**YOUR INSTRUCTIONS:** Write out the full listing exactly as given, minus the images.

**DATASET CONTENT:**
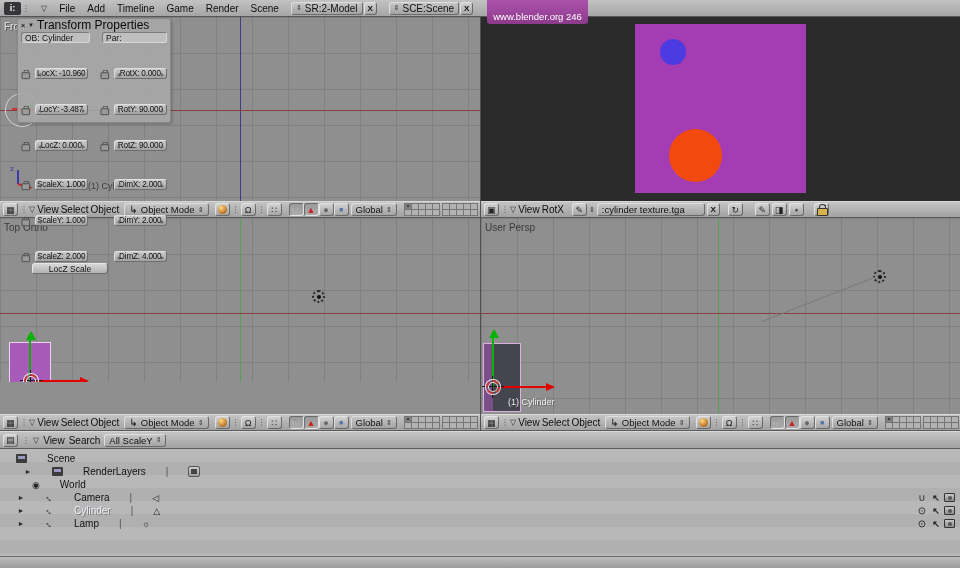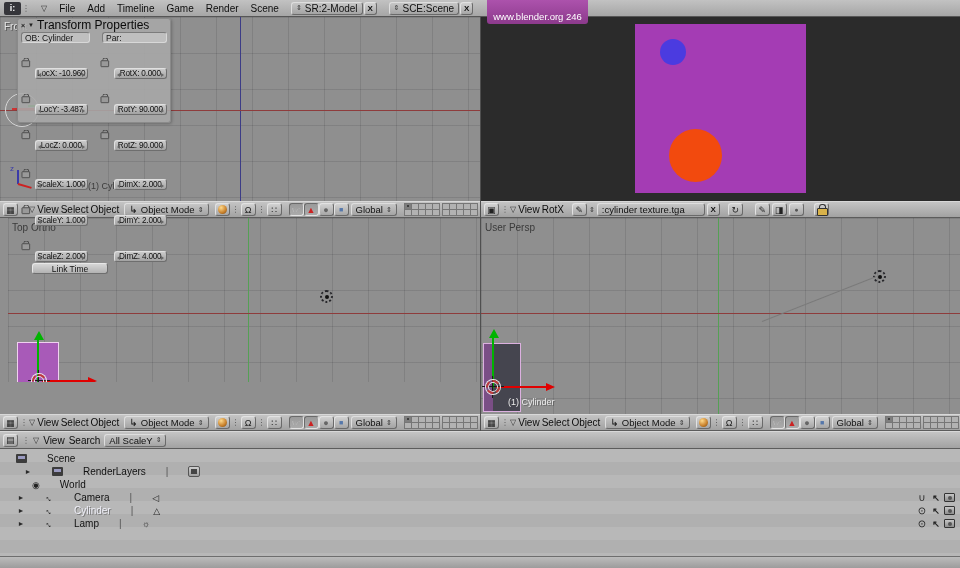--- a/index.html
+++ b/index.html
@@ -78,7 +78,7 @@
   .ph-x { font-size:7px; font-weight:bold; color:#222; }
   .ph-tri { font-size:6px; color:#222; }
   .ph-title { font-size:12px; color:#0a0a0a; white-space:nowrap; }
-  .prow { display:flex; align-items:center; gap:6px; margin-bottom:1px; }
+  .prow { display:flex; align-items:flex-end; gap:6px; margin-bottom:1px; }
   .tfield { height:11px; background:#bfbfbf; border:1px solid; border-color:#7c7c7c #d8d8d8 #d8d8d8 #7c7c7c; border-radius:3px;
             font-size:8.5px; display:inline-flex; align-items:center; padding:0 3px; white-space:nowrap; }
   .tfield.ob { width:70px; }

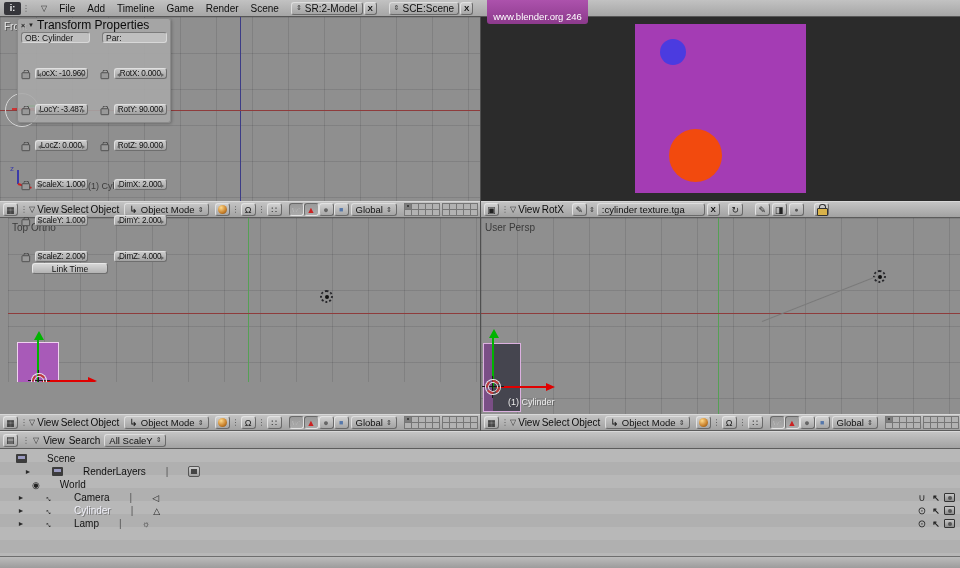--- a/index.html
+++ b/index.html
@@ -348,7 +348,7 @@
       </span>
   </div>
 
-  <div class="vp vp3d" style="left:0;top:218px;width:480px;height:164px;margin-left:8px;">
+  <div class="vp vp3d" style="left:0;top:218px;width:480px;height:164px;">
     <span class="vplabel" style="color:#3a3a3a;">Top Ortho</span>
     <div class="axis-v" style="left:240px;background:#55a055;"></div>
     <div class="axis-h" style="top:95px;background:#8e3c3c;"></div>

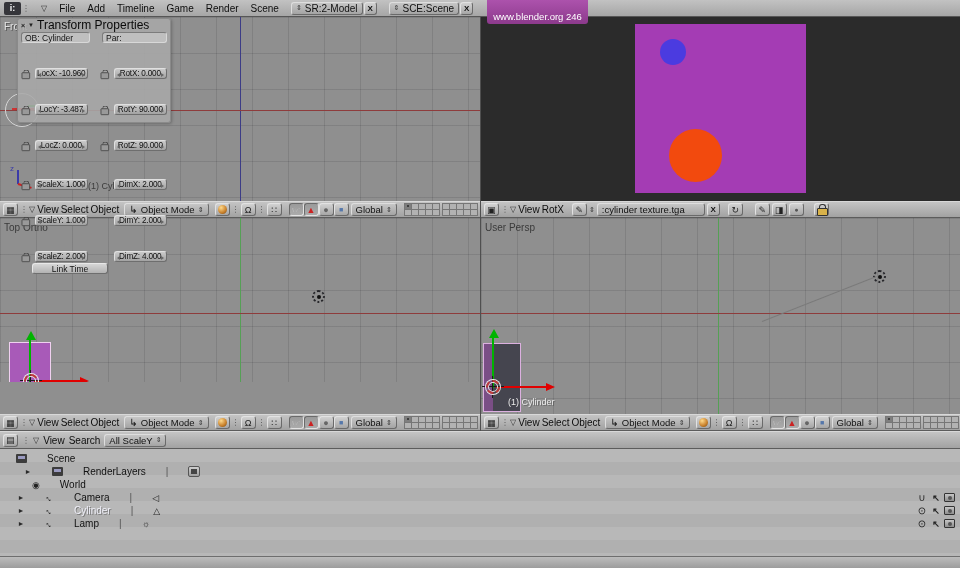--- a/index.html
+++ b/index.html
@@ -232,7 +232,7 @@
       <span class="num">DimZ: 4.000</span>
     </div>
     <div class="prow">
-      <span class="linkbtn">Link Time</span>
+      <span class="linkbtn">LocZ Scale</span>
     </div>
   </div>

**SOLUTION:**
--- a/index.html
+++ b/index.html
@@ -78,7 +78,7 @@
   .ph-x { font-size:7px; font-weight:bold; color:#222; }
   .ph-tri { font-size:6px; color:#222; }
   .ph-title { font-size:12px; color:#0a0a0a; white-space:nowrap; }
-  .prow { display:flex; align-items:center; gap:6px; margin-bottom:1px; }
+  .prow { display:flex; align-items:flex-end; gap:6px; margin-bottom:1px; }
   .tfield { height:11px; background:#bfbfbf; border:1px solid; border-color:#7c7c7c #d8d8d8 #d8d8d8 #7c7c7c; border-radius:3px;
             font-size:8.5px; display:inline-flex; align-items:center; padding:0 3px; white-space:nowrap; }
   .tfield.ob { width:70px; }

--- a/index.html
+++ b/index.html
@@ -348,7 +348,7 @@
       </span>
   </div>
 
-  <div class="vp vp3d" style="left:0;top:218px;width:480px;height:164px;margin-left:8px;">
+  <div class="vp vp3d" style="left:0;top:218px;width:480px;height:164px;">
     <span class="vplabel" style="color:#3a3a3a;">Top Ortho</span>
     <div class="axis-v" style="left:240px;background:#55a055;"></div>
     <div class="axis-h" style="top:95px;background:#8e3c3c;"></div>

--- a/index.html
+++ b/index.html
@@ -232,7 +232,7 @@
       <span class="num">DimZ: 4.000</span>
     </div>
     <div class="prow">
-      <span class="linkbtn">Link Time</span>
+      <span class="linkbtn">LocZ Scale</span>
     </div>
   </div>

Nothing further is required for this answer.